Provided data:
┄┄┄┄┄┄┄┄┄┄┄┄┄┄┄┄┄┄┄┄

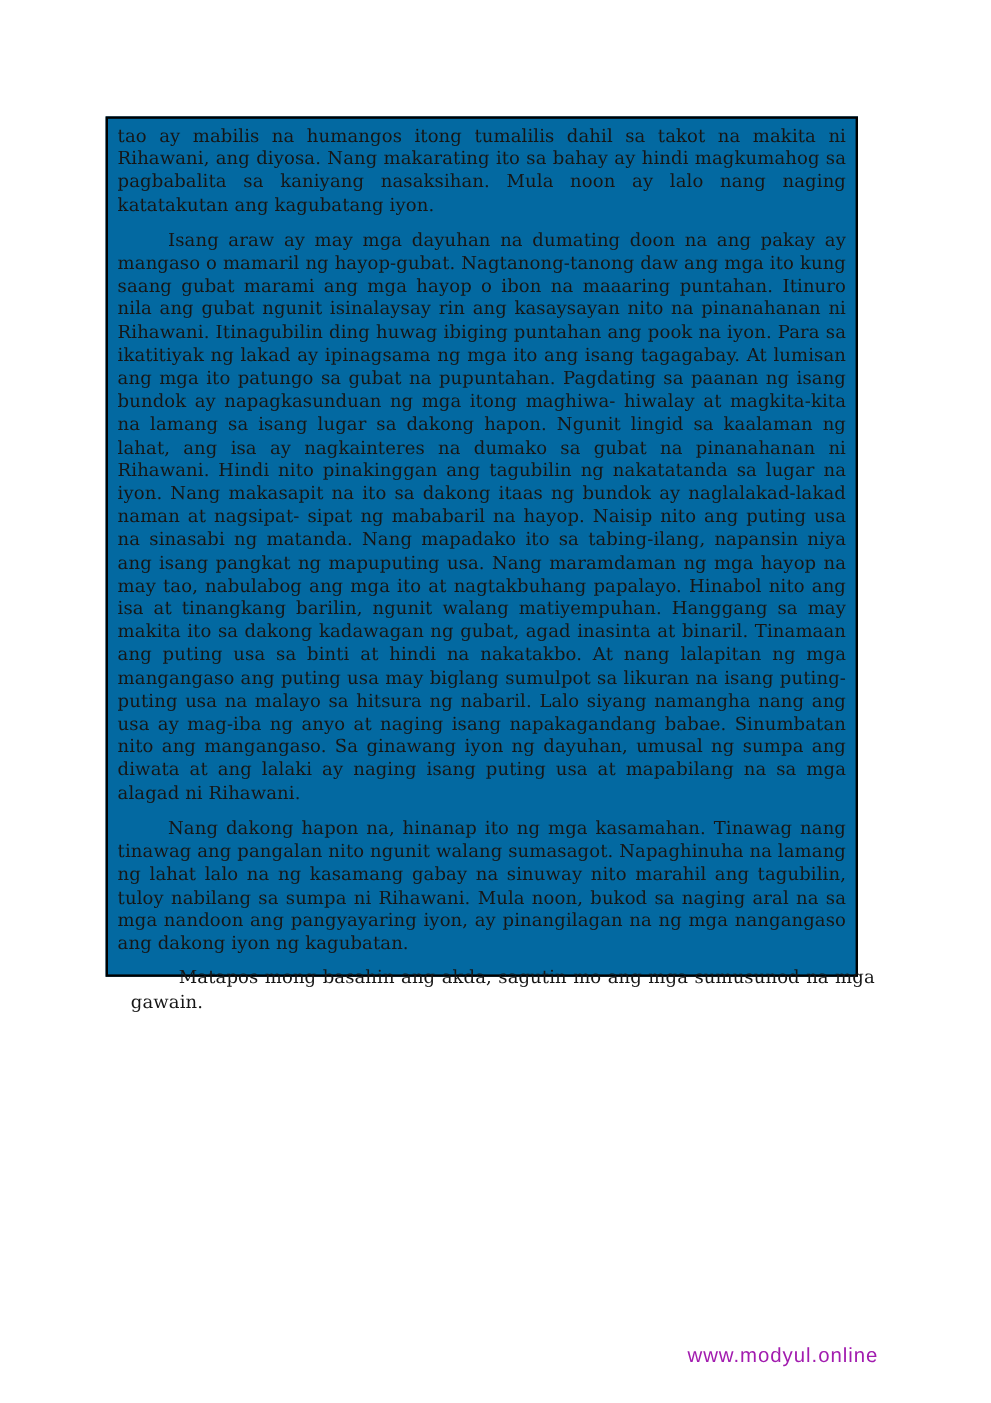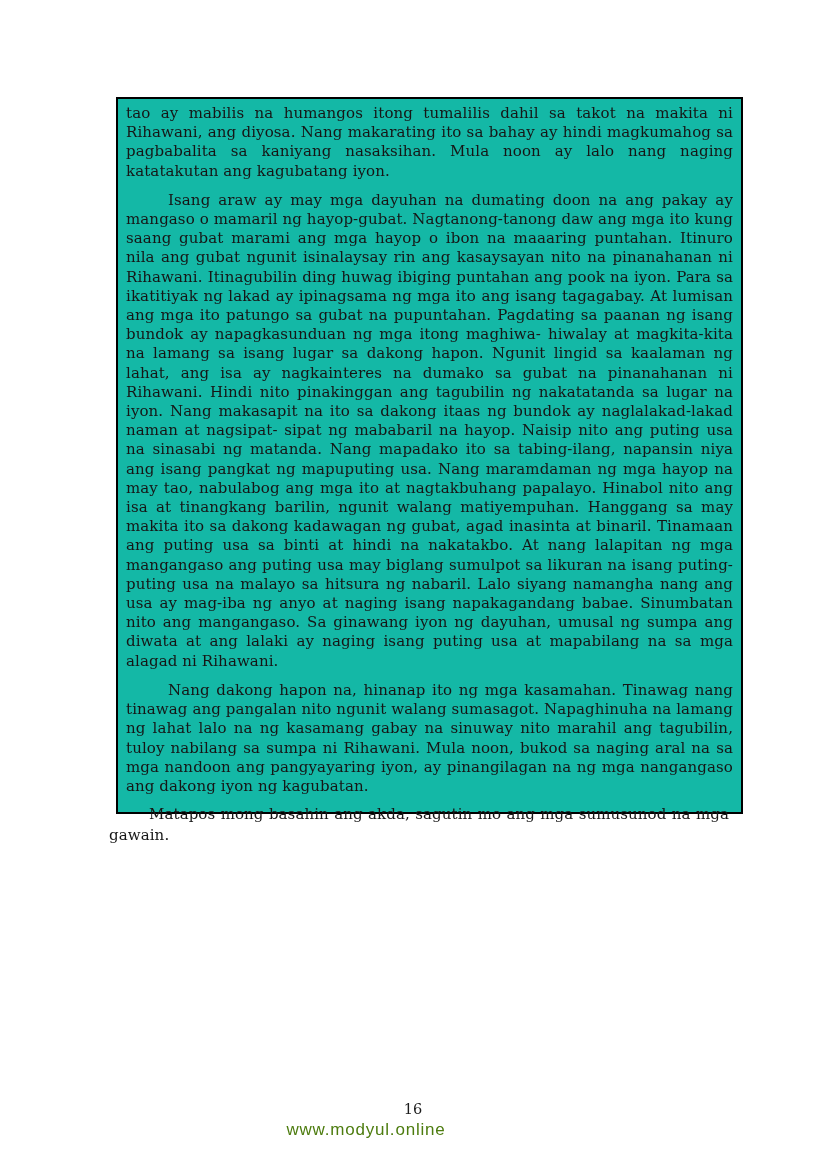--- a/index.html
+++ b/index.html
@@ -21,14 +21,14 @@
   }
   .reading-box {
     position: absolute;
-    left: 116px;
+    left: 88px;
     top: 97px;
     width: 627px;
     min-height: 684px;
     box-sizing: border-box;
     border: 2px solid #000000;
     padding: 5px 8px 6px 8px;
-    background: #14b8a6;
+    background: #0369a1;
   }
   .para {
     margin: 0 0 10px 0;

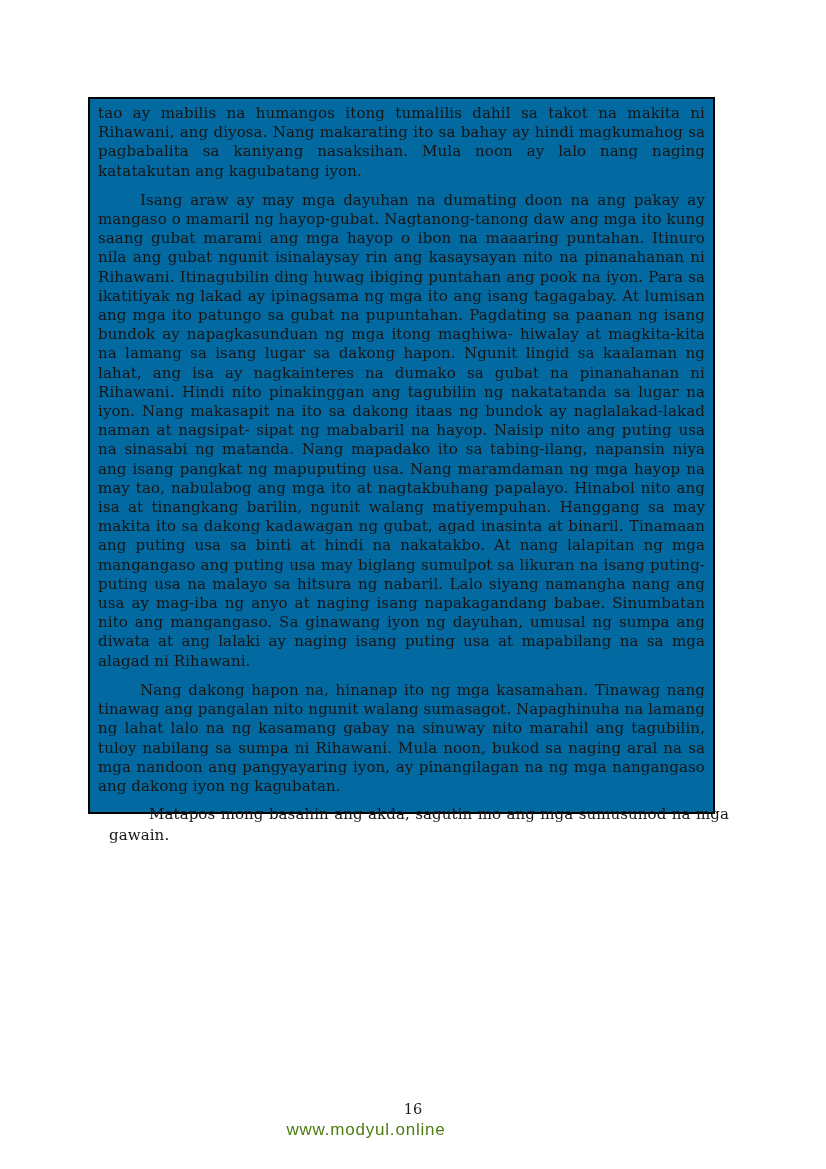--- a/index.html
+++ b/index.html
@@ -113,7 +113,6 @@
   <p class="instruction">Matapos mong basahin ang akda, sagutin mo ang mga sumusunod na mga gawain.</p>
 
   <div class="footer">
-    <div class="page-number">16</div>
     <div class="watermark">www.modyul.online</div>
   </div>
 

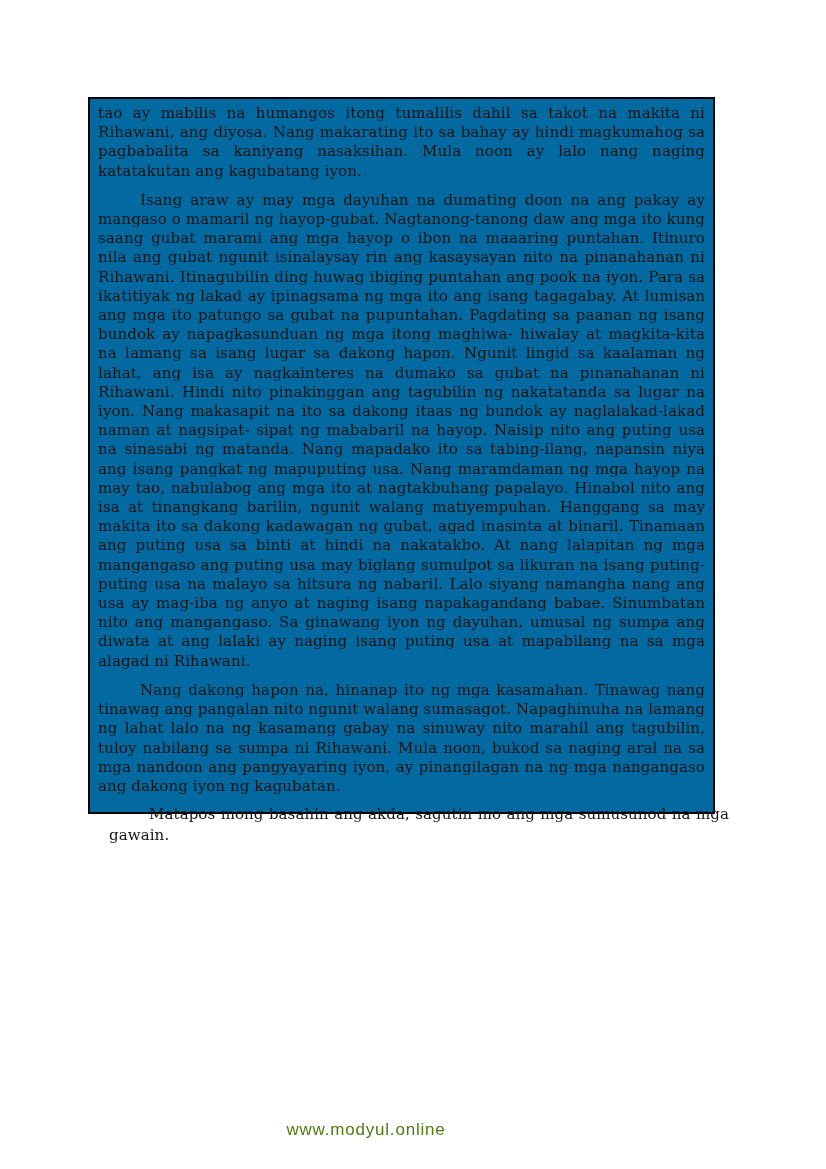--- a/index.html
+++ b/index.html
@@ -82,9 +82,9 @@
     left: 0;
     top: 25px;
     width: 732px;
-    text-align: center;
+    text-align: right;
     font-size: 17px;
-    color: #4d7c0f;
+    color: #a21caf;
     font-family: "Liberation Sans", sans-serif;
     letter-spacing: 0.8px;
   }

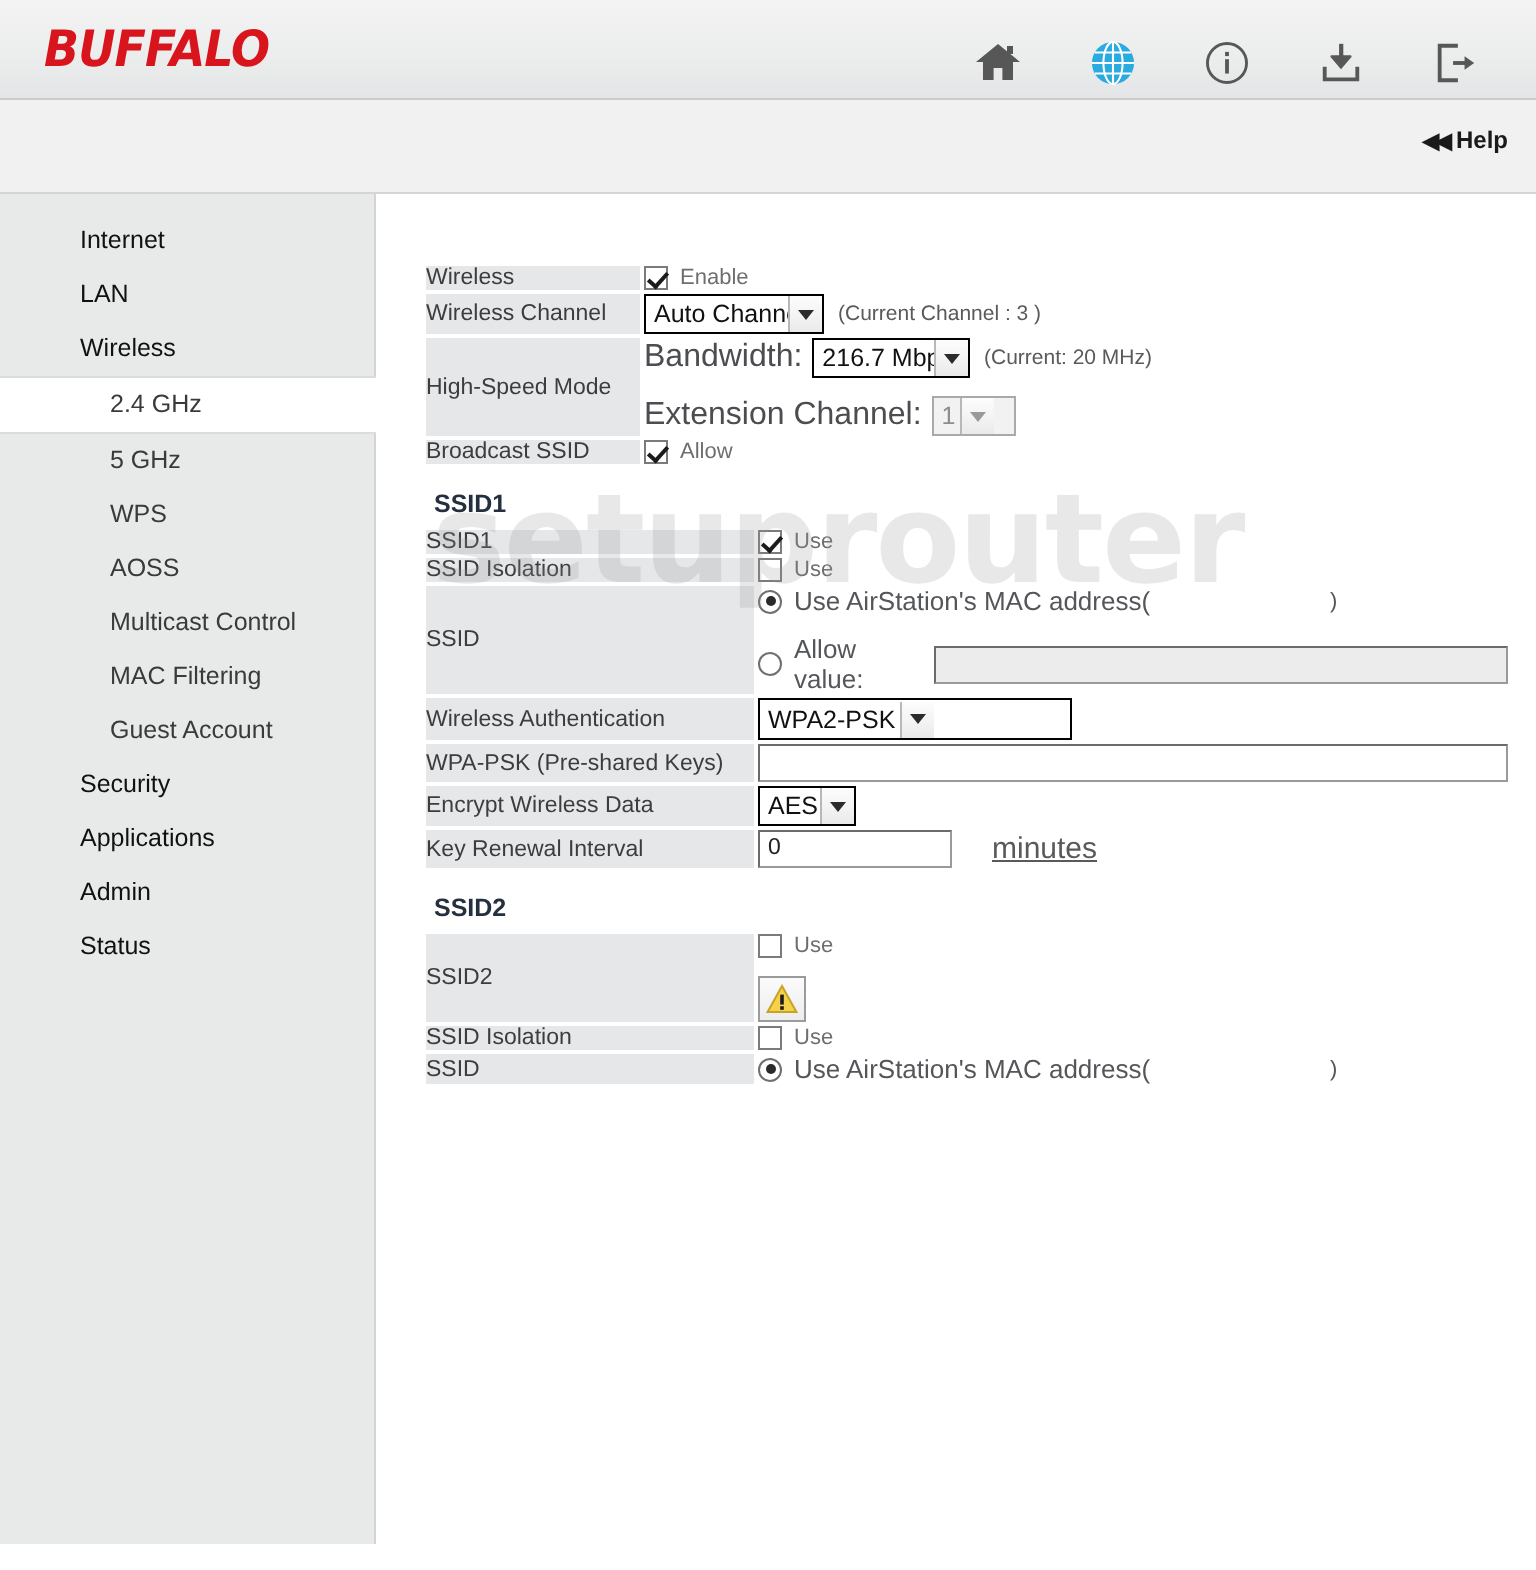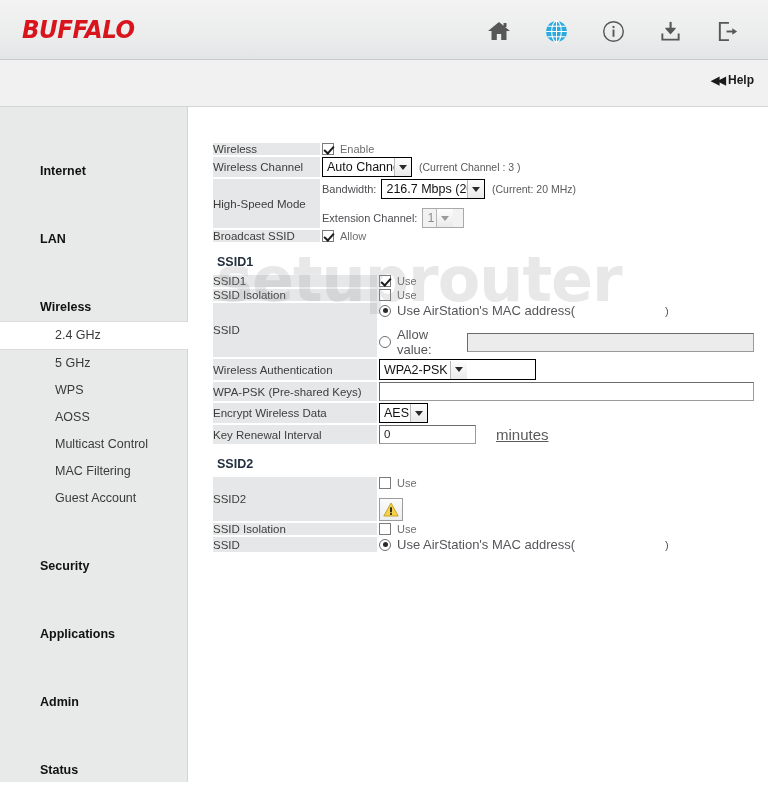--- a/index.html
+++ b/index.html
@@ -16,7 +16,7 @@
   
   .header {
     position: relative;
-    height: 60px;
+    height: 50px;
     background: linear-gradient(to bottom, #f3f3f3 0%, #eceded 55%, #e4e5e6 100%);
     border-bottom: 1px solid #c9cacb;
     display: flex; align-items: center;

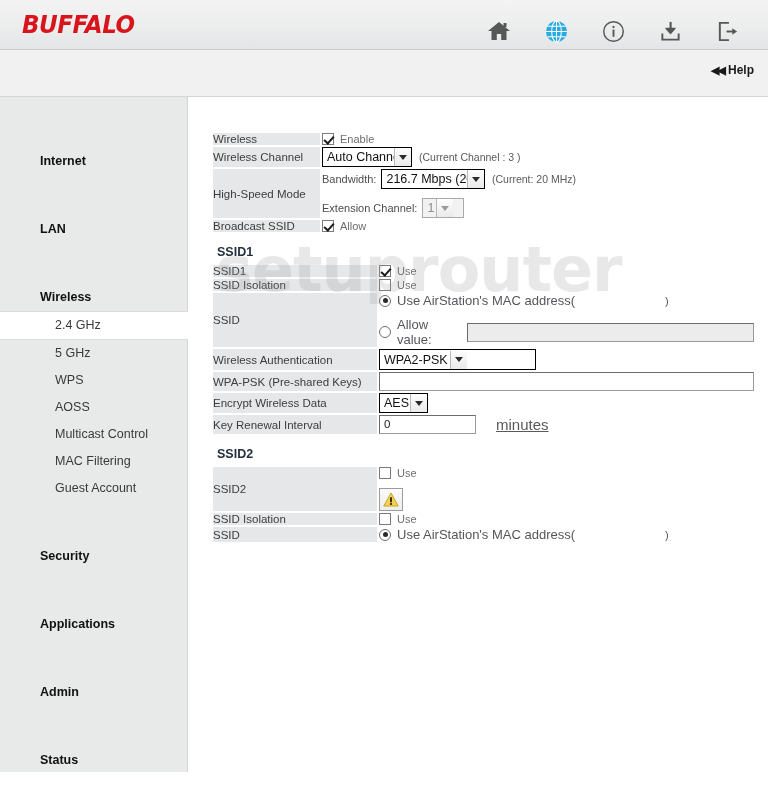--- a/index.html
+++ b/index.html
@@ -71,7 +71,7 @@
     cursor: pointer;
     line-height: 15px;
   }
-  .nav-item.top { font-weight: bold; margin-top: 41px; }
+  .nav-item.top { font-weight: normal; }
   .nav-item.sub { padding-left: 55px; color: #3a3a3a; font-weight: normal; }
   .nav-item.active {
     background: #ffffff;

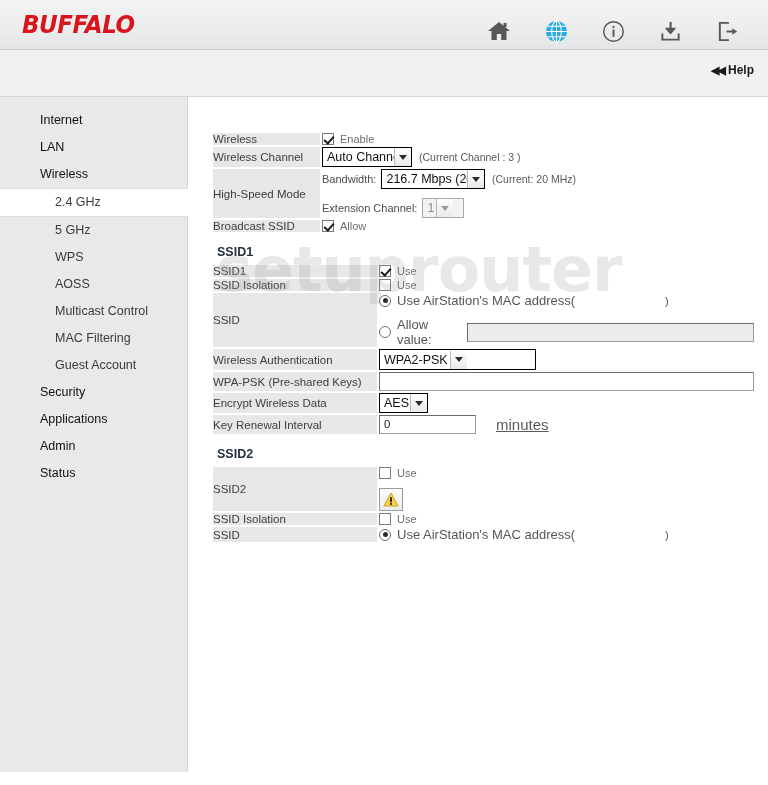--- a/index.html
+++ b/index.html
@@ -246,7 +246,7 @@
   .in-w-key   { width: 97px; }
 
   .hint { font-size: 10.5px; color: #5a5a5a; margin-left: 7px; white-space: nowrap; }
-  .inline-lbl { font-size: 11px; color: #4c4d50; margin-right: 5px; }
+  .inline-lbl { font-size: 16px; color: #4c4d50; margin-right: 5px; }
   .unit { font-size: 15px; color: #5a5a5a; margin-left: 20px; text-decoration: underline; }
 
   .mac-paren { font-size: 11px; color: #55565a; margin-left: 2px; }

┄┄┄┄┄┄┄┄┄┄┄┄┄┄┄┄┄┄┄┄

Exercise details: Above are the records; copy every line in them that holds the word "class".

Answer space:
   <p class="instruction">Matapos mong basahin ang akda, sagutin mo ang mga sumusunod na mga gawain.</p>
   <div class="footer">
-    <div class="page-number">16</div>
     <div class="watermark">www.modyul.online</div>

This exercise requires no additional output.